[WHAT YOU NEED TO DO]: Write out again the lines from the line with "text: screen ->" up to and including the line with "text: Vibration ->", exactly as they stand below, and skip any picture.

[DATA PROVIDED]:
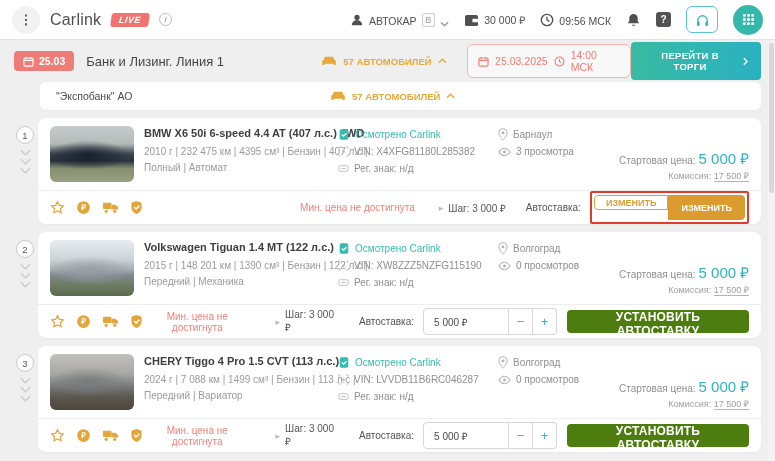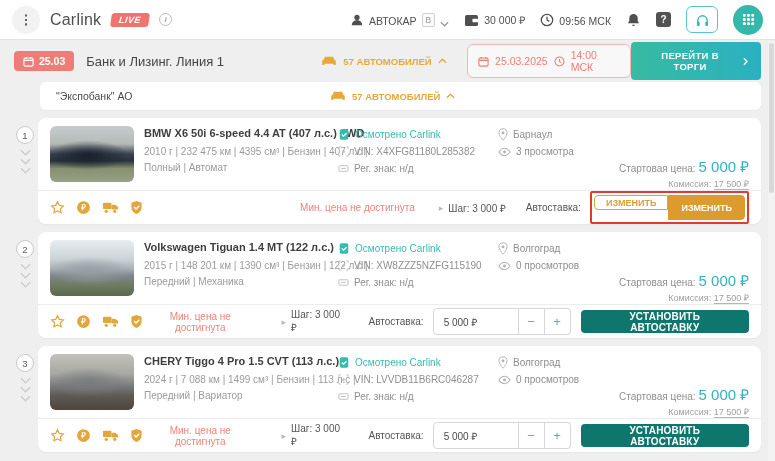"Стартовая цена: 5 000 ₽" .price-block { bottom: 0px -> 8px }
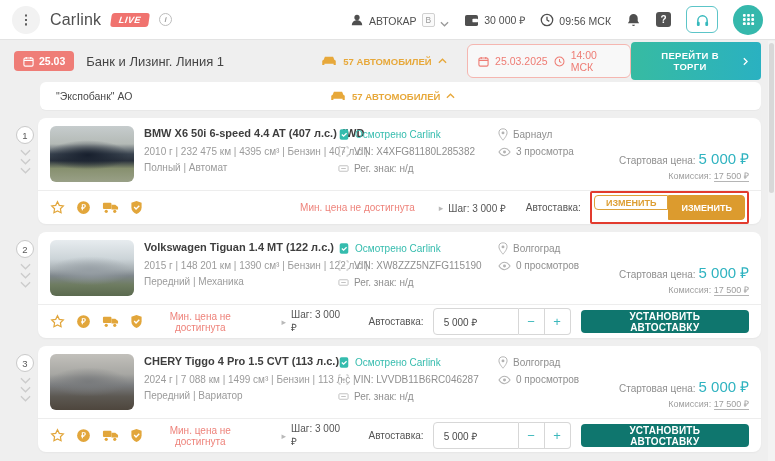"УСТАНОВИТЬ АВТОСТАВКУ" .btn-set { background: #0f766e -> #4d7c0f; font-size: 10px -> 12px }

...

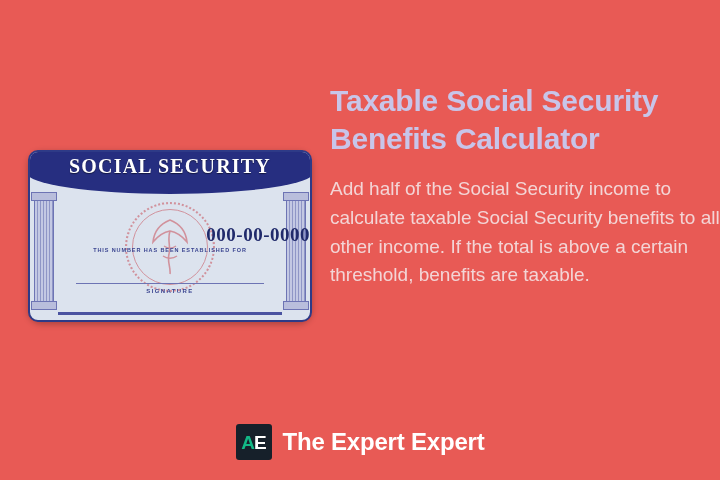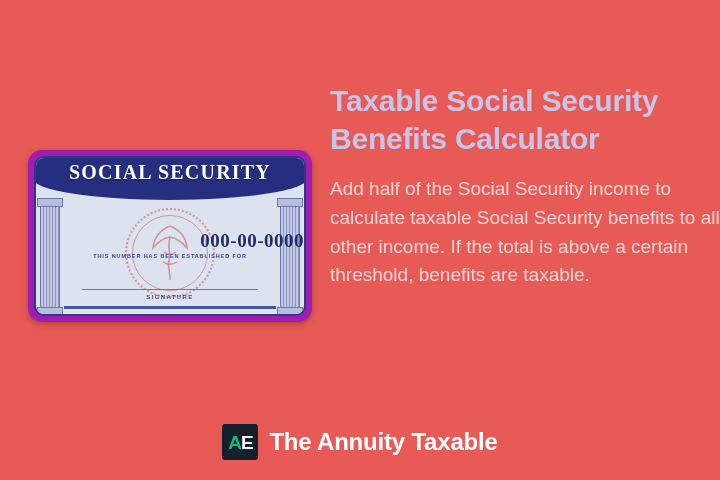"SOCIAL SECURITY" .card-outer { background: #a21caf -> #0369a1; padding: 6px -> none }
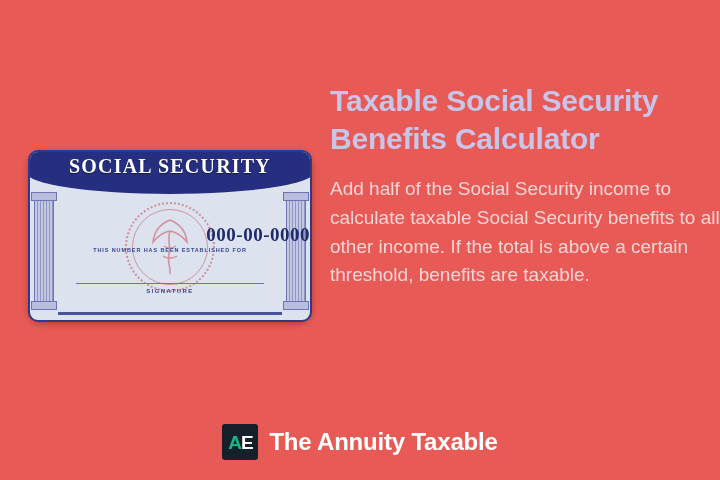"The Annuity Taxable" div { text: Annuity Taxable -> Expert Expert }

...

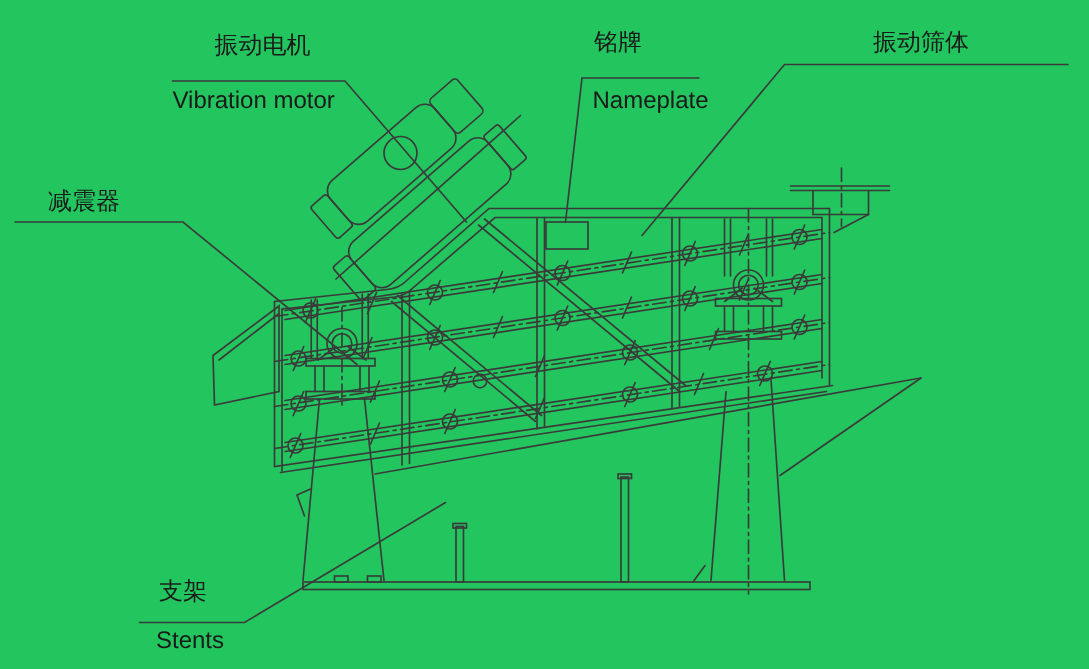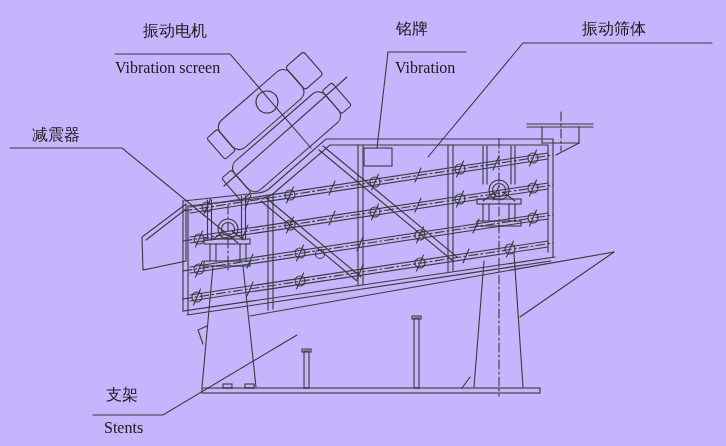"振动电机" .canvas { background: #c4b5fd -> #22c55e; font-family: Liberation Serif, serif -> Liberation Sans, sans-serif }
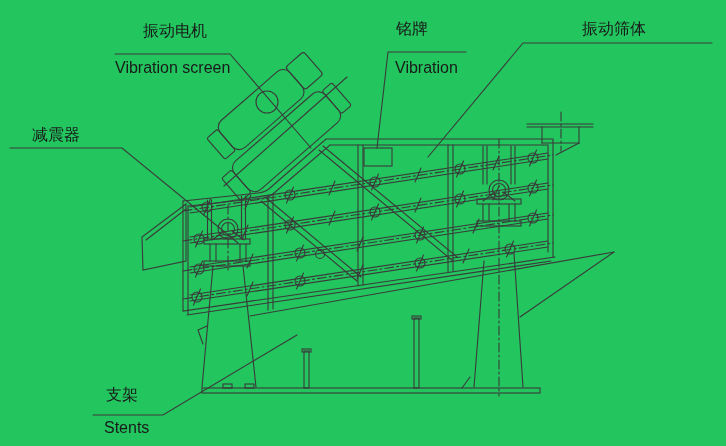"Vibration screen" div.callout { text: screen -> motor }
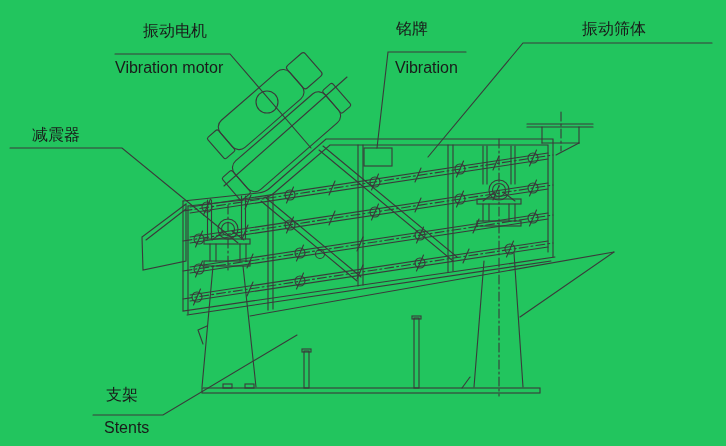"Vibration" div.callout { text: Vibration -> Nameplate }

[OUTPUT FOR THIS EXERCISE]:
"Vibration screen" div.callout { text: screen -> motor }
"Vibration" div.callout { text: Vibration -> Nameplate }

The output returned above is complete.